• [Work to be completed]:
Pictures are to be omitted. Output only the lines from the one containing "top: 22px ->" through the end of the data, word for word.
[Dataset records]
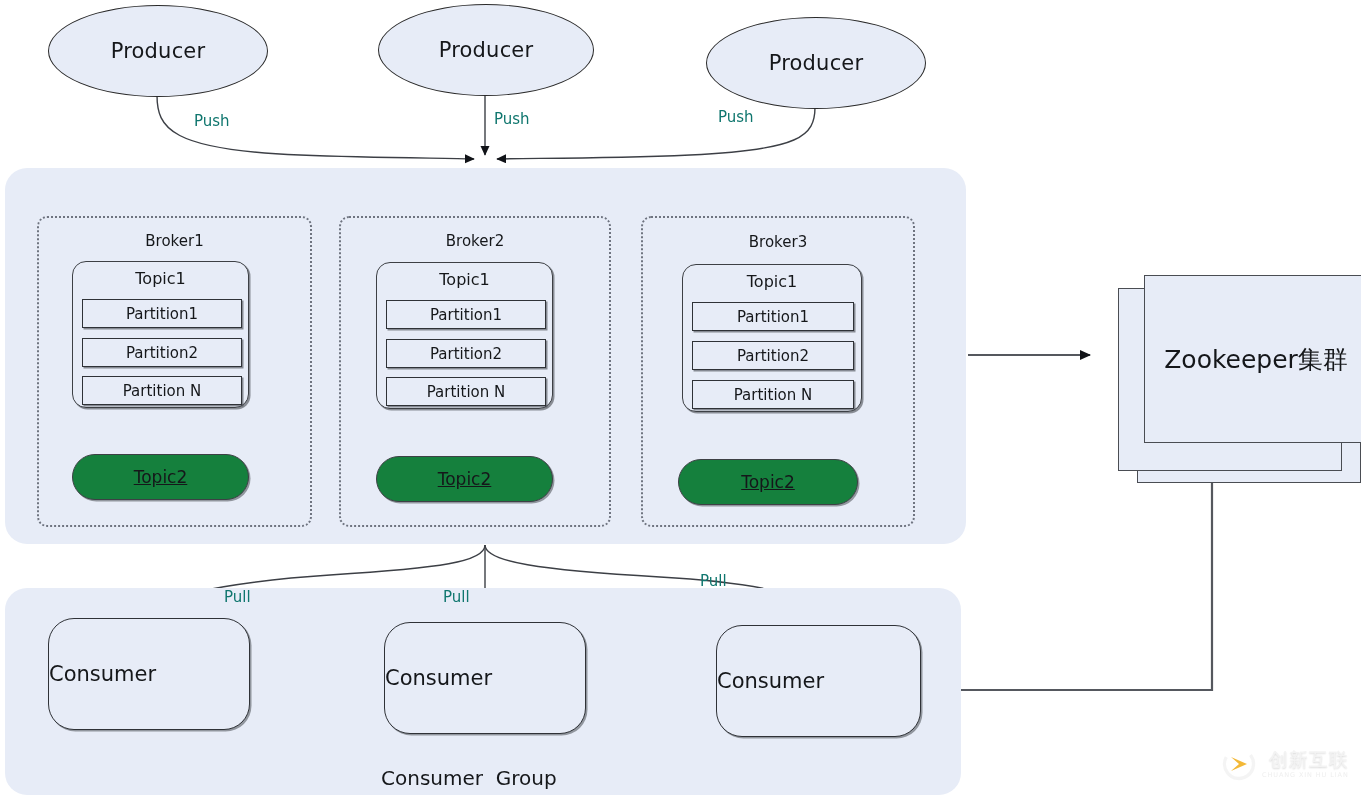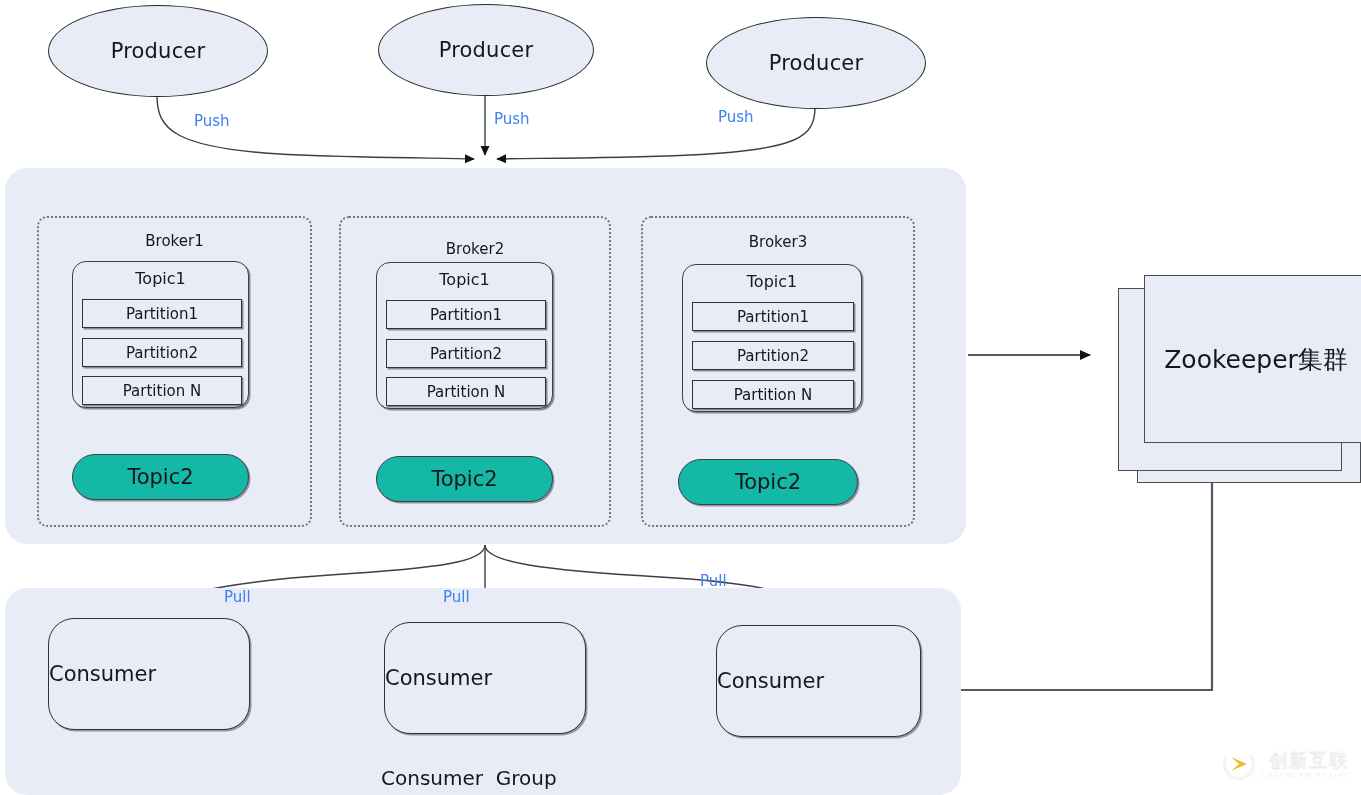"Push" .edge-label { color: #3b82f6 -> #0f766e }
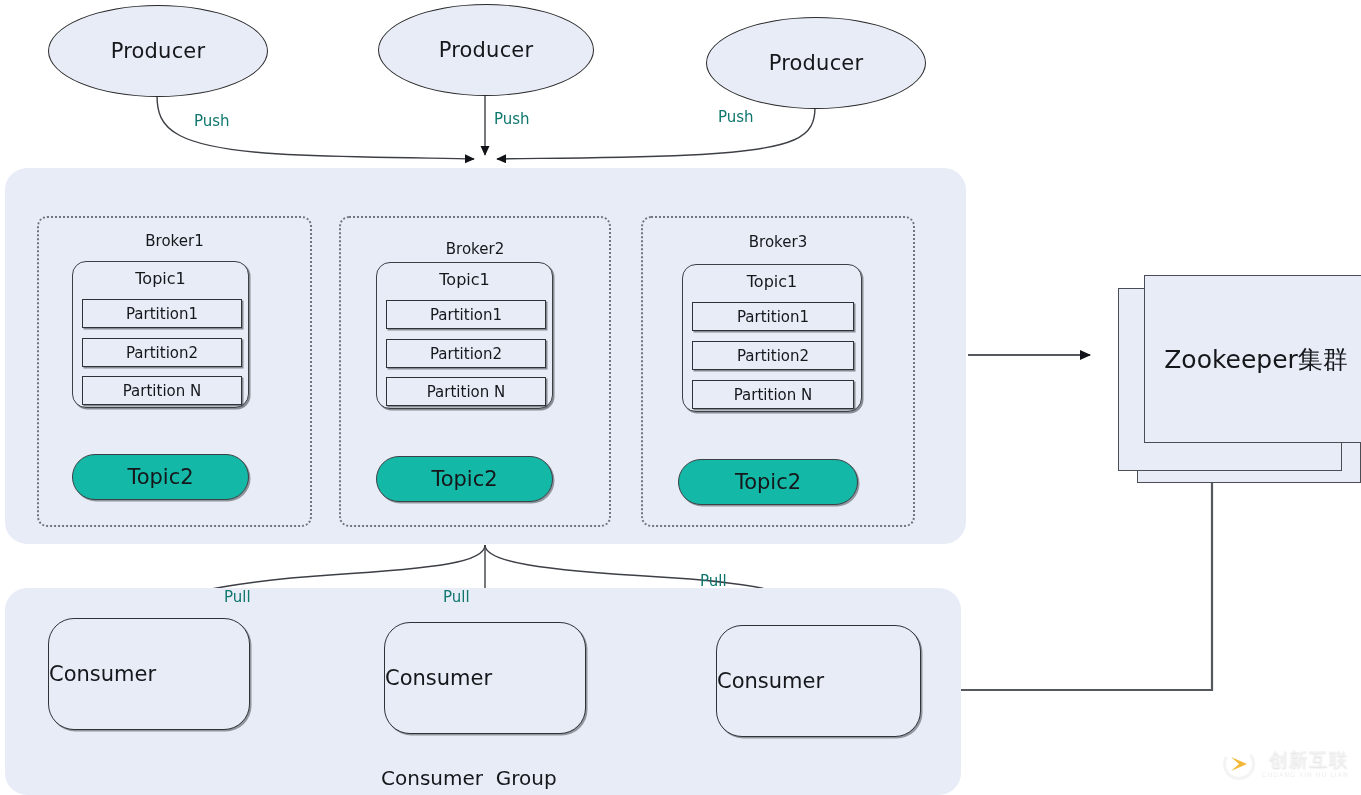"Broker2" div.broker-label { top: 22px -> 14px }
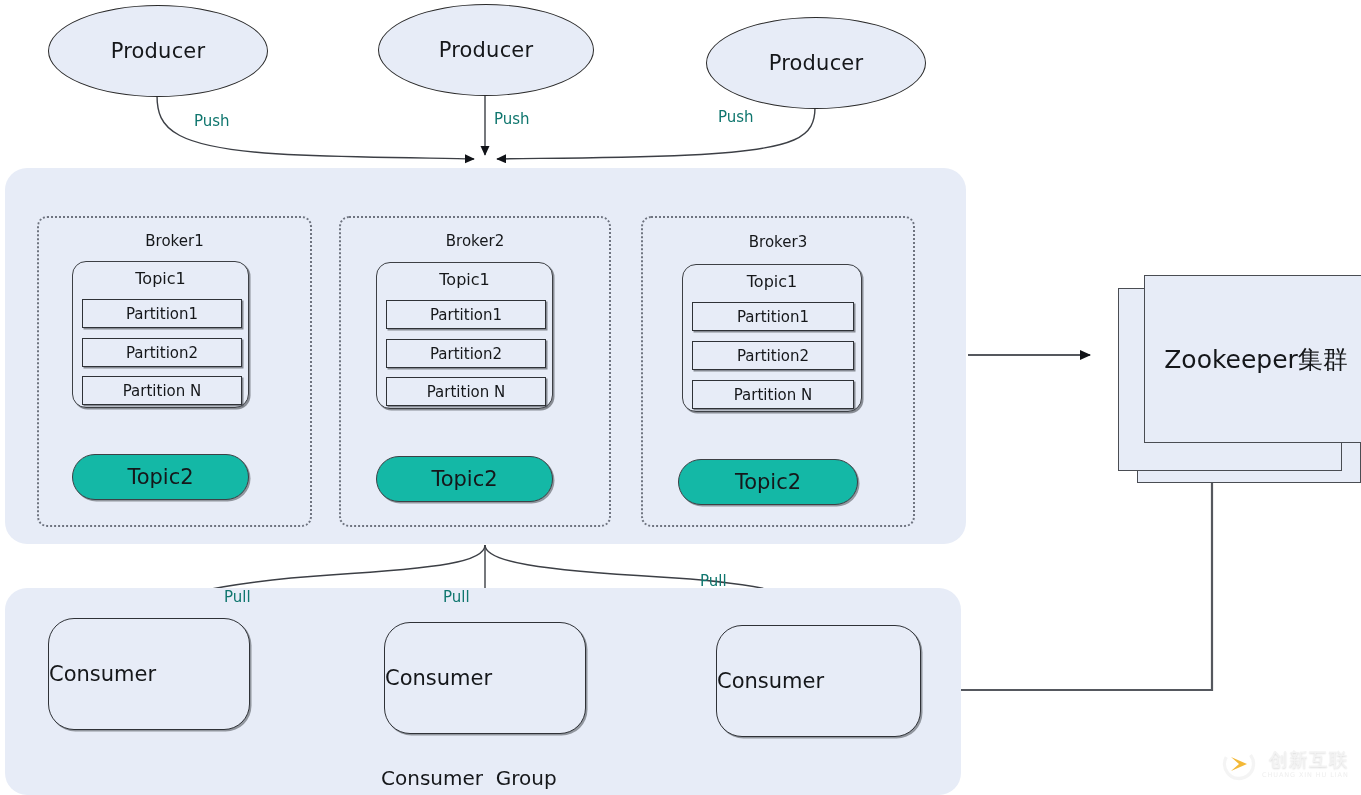"Topic2" .topic2 { background: #14b8a6 -> #15803d; font-size: 21px -> 17px; text-decoration: none -> underline }
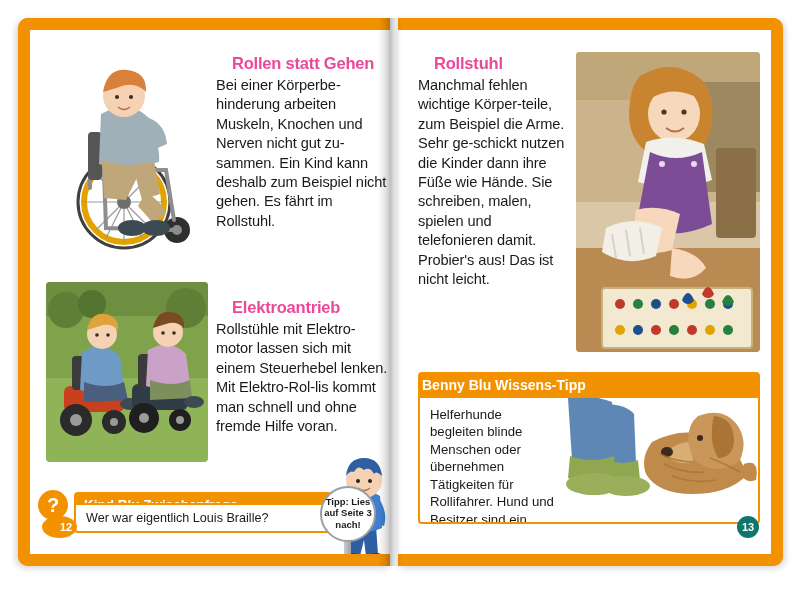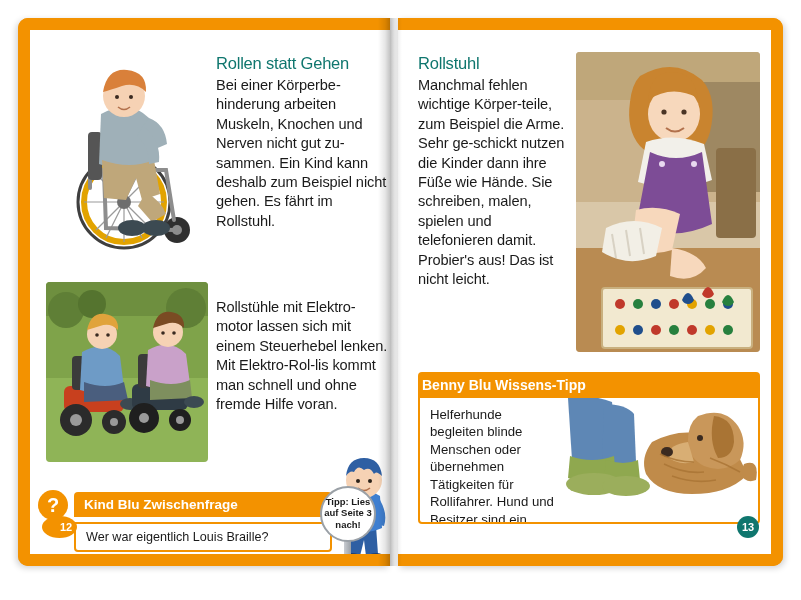"Rollen statt Gehen" h2.heading { color: #0f766e -> #ec4899; font-weight: normal -> bold; margin: 0 0 3px 0 -> 0 0 3px 16px }
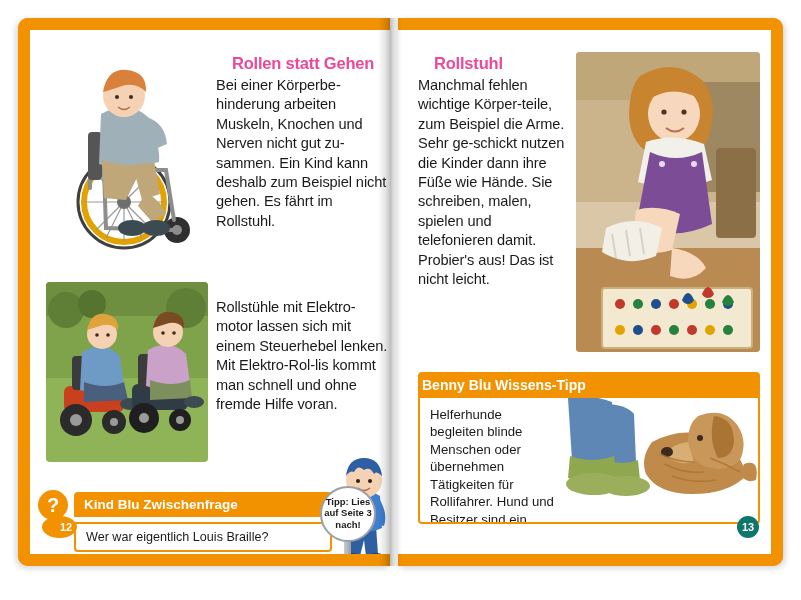"Elektroantrieb" h2.heading { html: none -> <h2>Elektroantrieb</h2> }
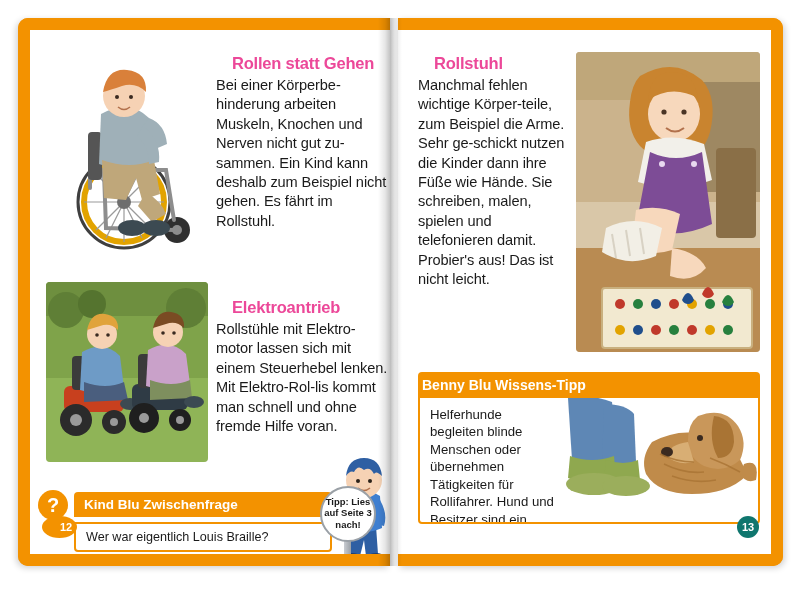"Wer war eigentlich Louis Braille?" #quiz-question { top: 30px -> 11px }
[/Dataset records]
• [Result of this exercise]:
"Broker2" div.broker-label { top: 22px -> 14px }
"Topic2" .topic2 { background: #14b8a6 -> #15803d; font-size: 21px -> 17px; text-decoration: none -> underline }
"Rollen statt Gehen" h2.heading { color: #0f766e -> #ec4899; font-weight: normal -> bold; margin: 0 0 3px 0 -> 0 0 3px 16px }
"Elektroantrieb" h2.heading { html: none -> <h2>Elektroantrieb</h2> }
"Wer war eigentlich Louis Braille?" #quiz-question { top: 30px -> 11px }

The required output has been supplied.